Institut Cochin, INSERM U1016, CNRS UMR 8104, LabEx INFLAMEX, Université Paris Descartes, Sorbonne Paris Cité, Paris, France; Pôle de Médecine Interne, Centre de Référence pour les vascularites nécrosantes et la sclérodermie systémique, Hôpital Cochin, Assistance Publique-Hôpitaux de Paris (AP-HP), Paris, France.
Service de Médecine Interne A, CHU Dupuytren, Limoges, France; Laboratoire d'Immunologie, EA3842, Faculté de médecine, Limoges, France.
Autoimmun Rev. 2017 Apr;16(4):398-406. doi: 10.1016/j.autrev.2017.02.006. Epub 2017 Feb 14.

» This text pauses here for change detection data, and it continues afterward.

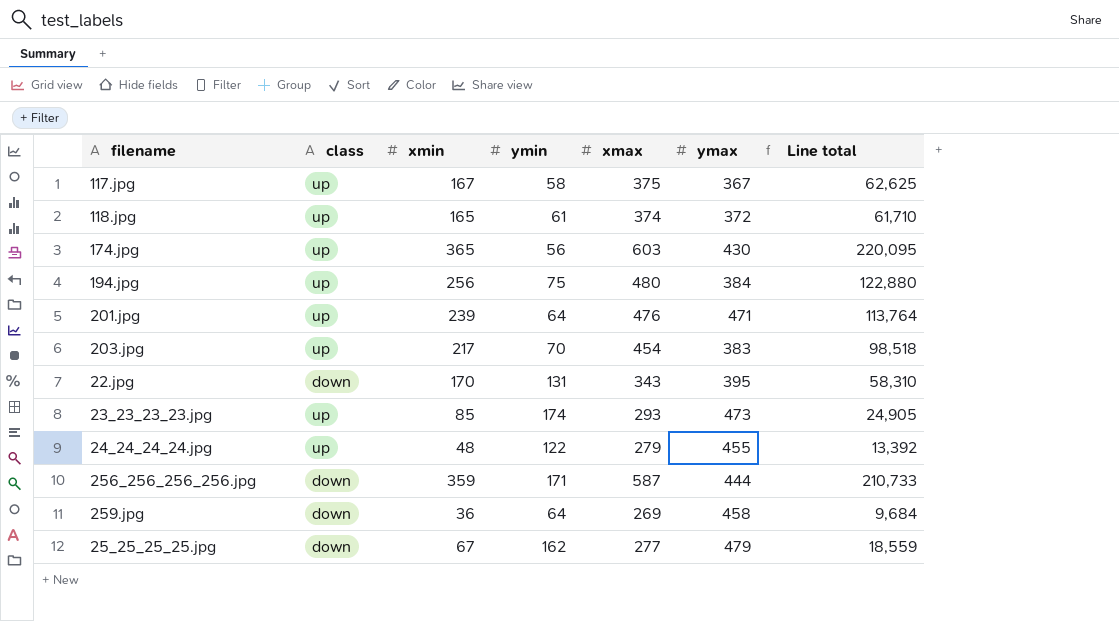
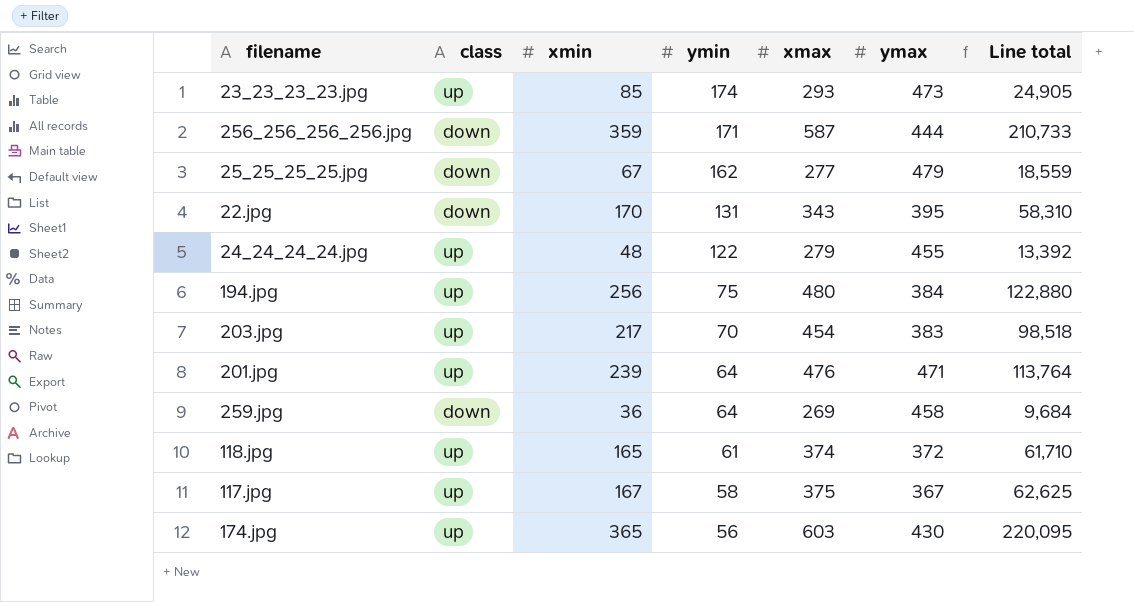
row order: none -> ymin descending

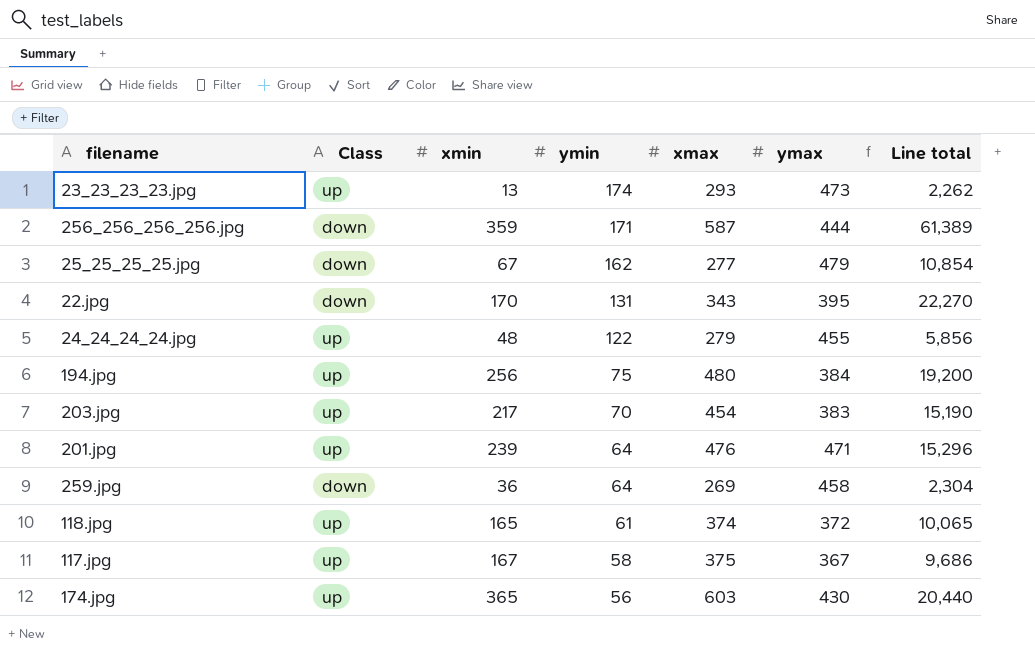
column name: class -> Class
column Line total | formula: [xmin] * [xmax] -> [xmin] * [ymin]
23_23_23_23.jpg | xmin: 85 -> 13

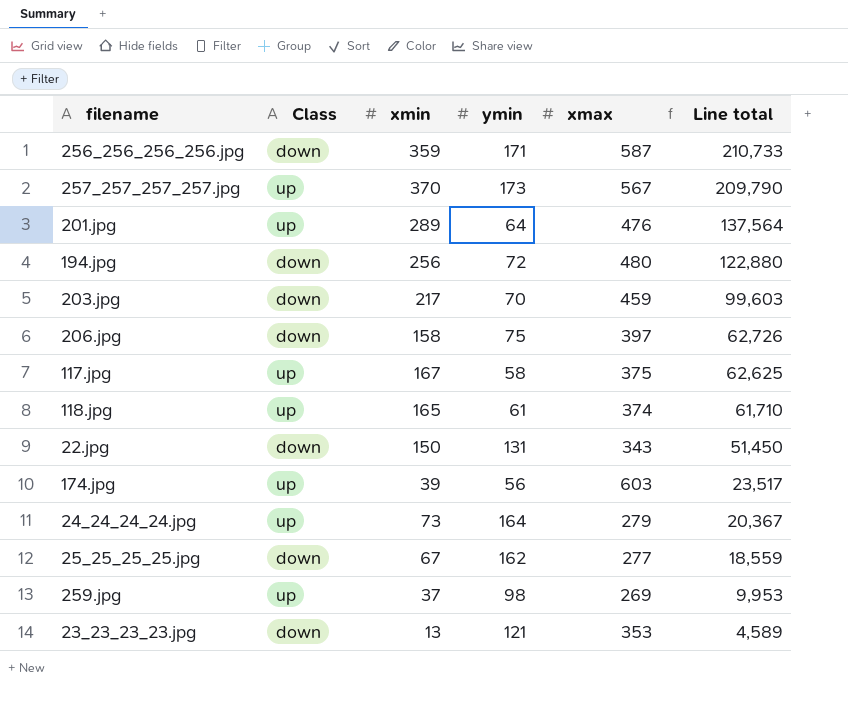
row order: ymin descending -> Line total descending
column ymax | position: 6 -> none
column Line total | formula: [xmin] * [ymin] -> [xmin] * [xmax]
row 257_257_257_257.jpg: none -> up | 370 | 173 | 567 | 209,790
201.jpg | xmin: 239 -> 289
194.jpg | Class: up -> down
194.jpg | ymin: 75 -> 72
203.jpg | Class: up -> down
203.jpg | xmax: 454 -> 459
row 206.jpg: none -> down | 158 | 75 | 397 | 62,726
22.jpg | xmin: 170 -> 150
174.jpg | xmin: 365 -> 39
24_24_24_24.jpg | xmin: 48 -> 73
24_24_24_24.jpg | ymin: 122 -> 164
259.jpg | Class: down -> up
259.jpg | xmin: 36 -> 37
259.jpg | ymin: 64 -> 98
23_23_23_23.jpg | Class: up -> down
23_23_23_23.jpg | ymin: 174 -> 121
23_23_23_23.jpg | xmax: 293 -> 353

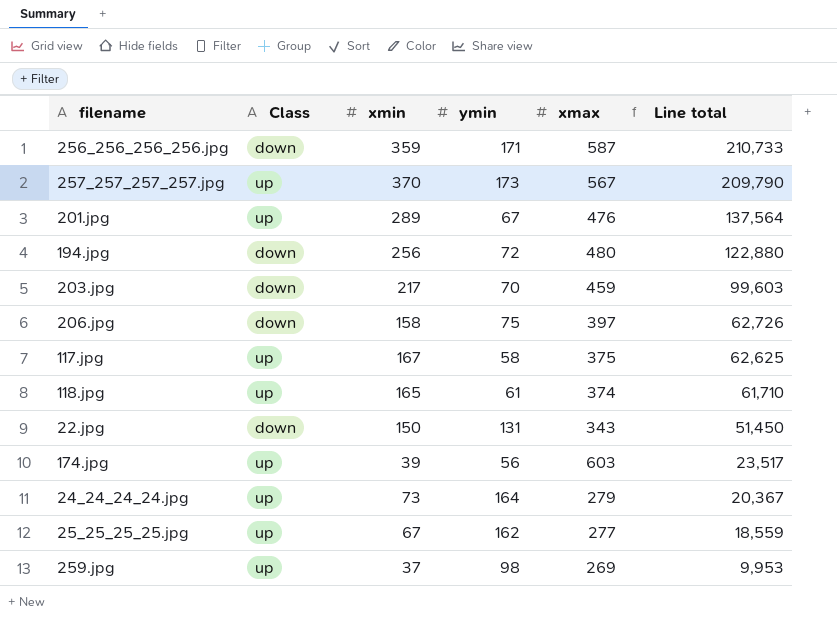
row 23_23_23_23.jpg: down | 13 | 121 | 353 | 4,589 -> none
201.jpg | ymin: 64 -> 67
25_25_25_25.jpg | Class: down -> up

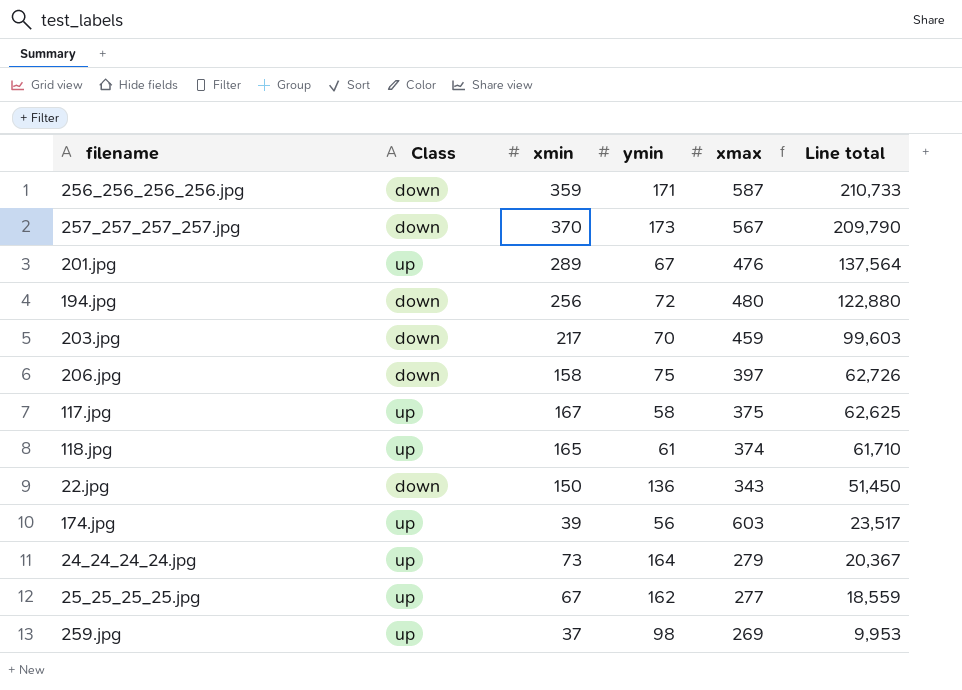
257_257_257_257.jpg | Class: up -> down
22.jpg | ymin: 131 -> 136

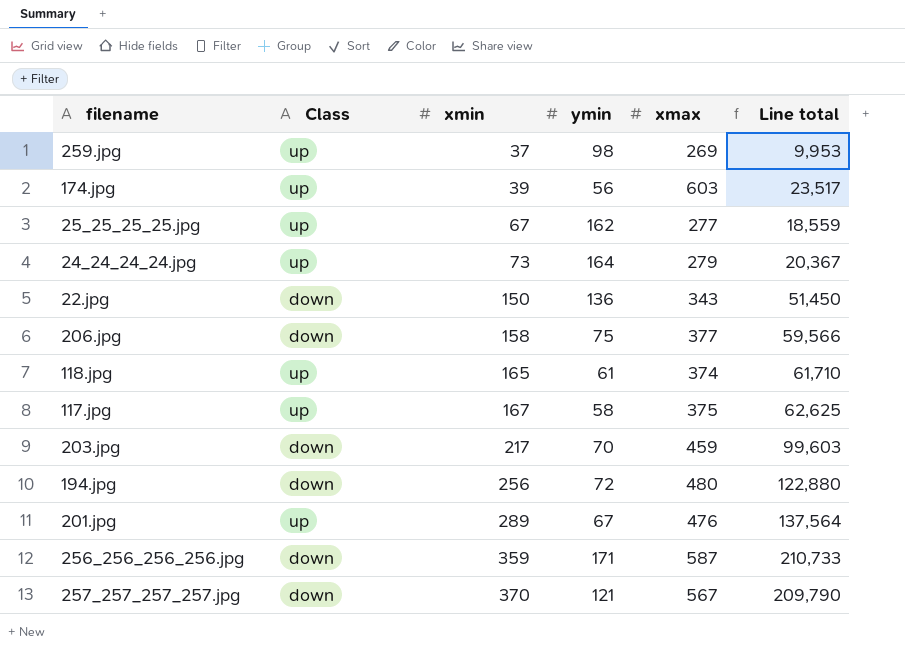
row order: Line total descending -> xmin ascending
206.jpg | xmax: 397 -> 377
206.jpg | Line total: 62,726 -> 59,566
257_257_257_257.jpg | ymin: 173 -> 121

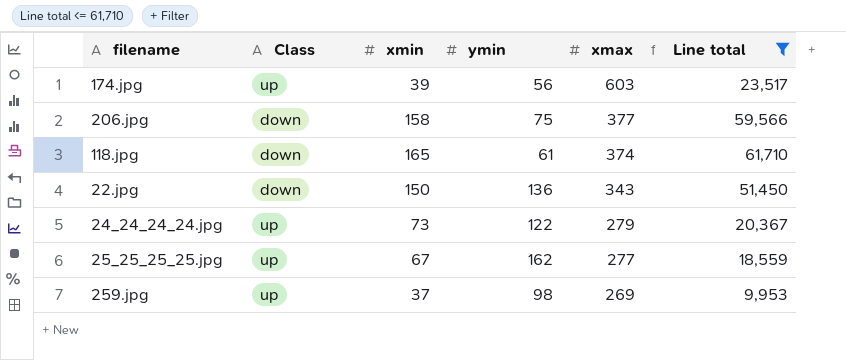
filter: none -> Line total <= 61,710
row order: xmin ascending -> xmax descending
118.jpg | Class: up -> down
24_24_24_24.jpg | ymin: 164 -> 122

The pathophysiology of giant cell arteritis (GCA) and the mechanisms underlying vascular remodeling, are poorly understood. We aimed to compare vascular smooth muscle cells (VSMCs) from patients with GCA and controls by a proteomic and gene expression profile approach and to identify the signaling pathways involved in proliferation.
VSMCs were cultured from temporal artery biopsies (TABs) from patients with biopsy-proven GCA (TAB-GCA), biopsy-negative GCA (TAB-GCA), and diagnosis other than GCA (GCA-control). VSMCs from normal human aorta (HAoSMC) were used as controls. 2D-differential in-gel electrophoresis and Affymetrix chips were used to compare proteomes and gene expression profiles of VSMCs. Proliferation was assessed by BrdU incorporation assay. TAB-GCA and GCA-control TABs underwent immunohistochemistry staining for endothelin-1 (ET-1) and receptors ETR and ETR.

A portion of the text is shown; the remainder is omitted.